The field of biophysics covers a vast umbrella of topics and subfields. During my graduate career at Rutgers University I delved into several of these subfields in an attempt to understand the workings of living matter. My approach has been primarily through the avenues of complex network science and inference, molecular evolution and population genetics modeling, the study of stochastic processes, and objective function optimization. The following sections overview some of the work I have completed in the last few years on these topics.

Complex Networks

The instances of complex networks in the life sciences are numerous. Examples include protein interaction networks, neural networks, networks of predator-prey interactions, etc. In my own research, I have focused on weighted, undirected networks (i.e. the edge weights $w_{ji} = w_{ij}$ are symmetric between nodes $i$ and $j$), the main contribution being a general Bayesian theoretical formalism for generating estimators of global network properties given only a very small sample of the entire system, $<1\%$. The data acquisition method I have studied for this resarch is random walk sampling: after each network node is sampled, a random neighbor is chosen from the links directly connected to that node as the next sample, and this process is continued until the number of desired samples is attained.

As an example of an estimator generated by our Bayesian formalism, the estimator for the network-wide average connectivity, denoted $\langle k \rangle\equiv \sum_i k_i / N$ for a network with $N$ nodes, is given by

\begin{aligned} \widehat{\langle k \rangle} = \frac{\ell}{\sum_k \mathcal{K}_k / k}, \end{aligned}

when $\ell\ll N$ nodes have been sampled, and $\mathcal{K}_k$ nodes with connectivity $k$ have been visited (this includes repeated visits to the same node.) This formula, derived through this Bayesian formalism, looks very odd when compared to what is typically done when nodes are sampled uniformly,

\begin{aligned} \widehat{\langle k \rangle} = \frac{\sum_k k \mathcal{K}_k}{\ell}, \end{aligned}

and yet proves to be a much better estimator!

This formalism also establishes a rigorous error analysis which yields a high probability range for these estimators. For this particular quantity, this error range falls off as $\sim 1/\sqrt{\ell},$ independent of the network size! This estimator captures the true value long before the diffusive process of the random walk reaches equilibrium. For further detail and other examples of network property estimators that this formalism yields, including one for the full network size, see this paper.

Epidemiology

A clear example of a complex network in the life sciences is the network of geographical regions through which a pathogen might spread. This could be the network of all major cities in the world, with dynamical links representing traffic between each city, or the network of all major airports, etc. Such a model has been developed in this paper where it has been shown that there is a critical value for the node infection probability upon pathogen exposure, $\beta$, which is connected to the average network connectivity by

\begin{aligned} \beta_\text{critical} \propto \langle k \rangle, \end{aligned}

above which there can be a sustained epidemic outbreak in the system. This is a valuable quantity to estimate, and is a prime example of a network property which is rapidly attained when employing random walk sampling instead of uniform sampling.
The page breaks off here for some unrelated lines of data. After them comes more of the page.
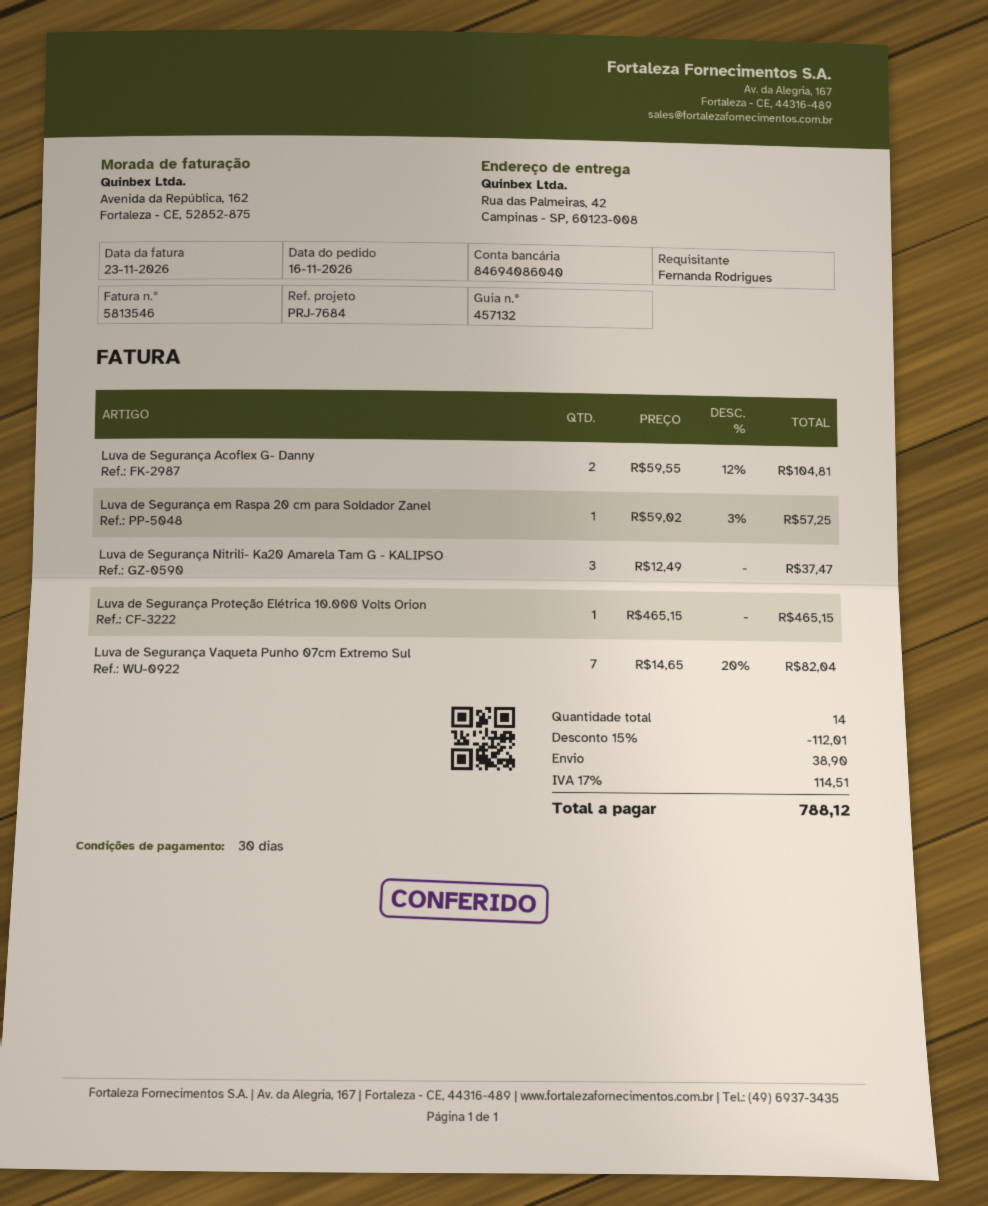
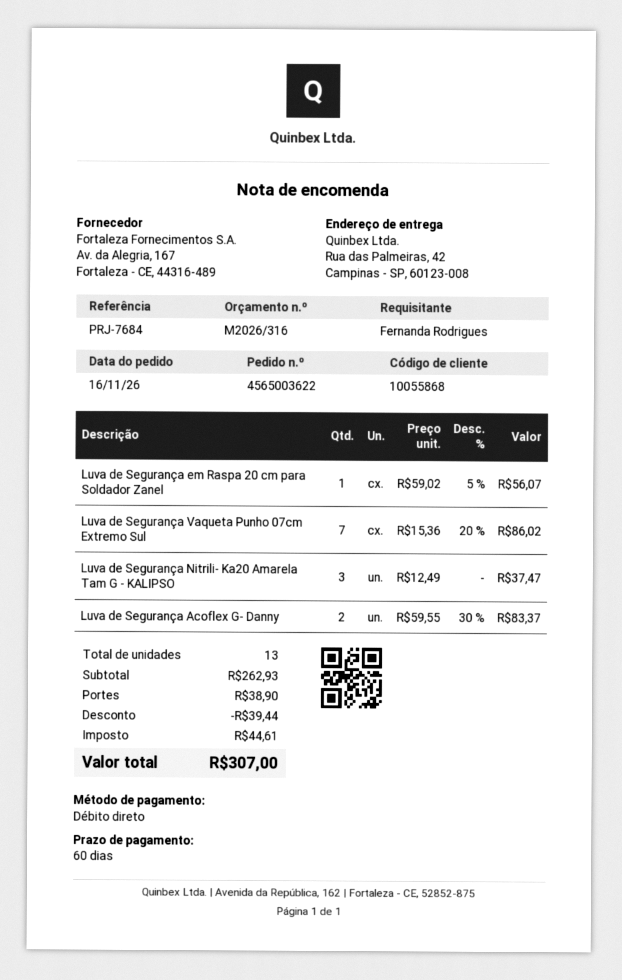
payment terms: 30 days -> 60 days
Luva de Segurança Acoflex G- Danny: 2 x 59.55 - 12% = 104.81 -> 2 x 59.55 - 30% = 83.37
Luva de Segurança em Raspa 20 cm para Soldador Zanel: 1 x 59.02 - 3% = 57.25 -> 1 x 59.02 - 5% = 56.07
Luva de Segurança Proteção Elétrica 10.000 Volts Orion: 1 x 465.15 = 465.15 -> none
Luva de Segurança Vaqueta Punho 07cm Extremo Sul: 7 x 14.65 - 20% = 82.04 -> 7 x 15.36 - 20% = 86.02
total quantity: 14 -> 13
discount: 112.01 -> 39.44
tax: 114.51 -> 44.61
total: 788.12 -> 307.00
Although the infection process itself is dynamic as the disease spreads, random walk sampling is indeed applicable given a “rapid-enough” sampling process. This network has been sampled both in this poster and this paper and the fraction of nodes (cities) infected, $\rho(t)$, accurately estimated and tracked as a function of time. This then suggests an alternative method for tracking the course of epidemic diseases, such as the recent Ebola outbreak.

Cancer Research

Although in its early stages, I have begun a project to use the network sampling methodology to determine which groups of genes are responsible for the metabolism of cancerous cells. More to come on this topic in the near future!

Molecular Evolution

Outside the realm of complex network science, much of my graduate career has been spent modeling life processes on both the molecular and population levels. My main objective has been the development of a biophysical model for the computational prediction of genomic features such as the codon usage bias.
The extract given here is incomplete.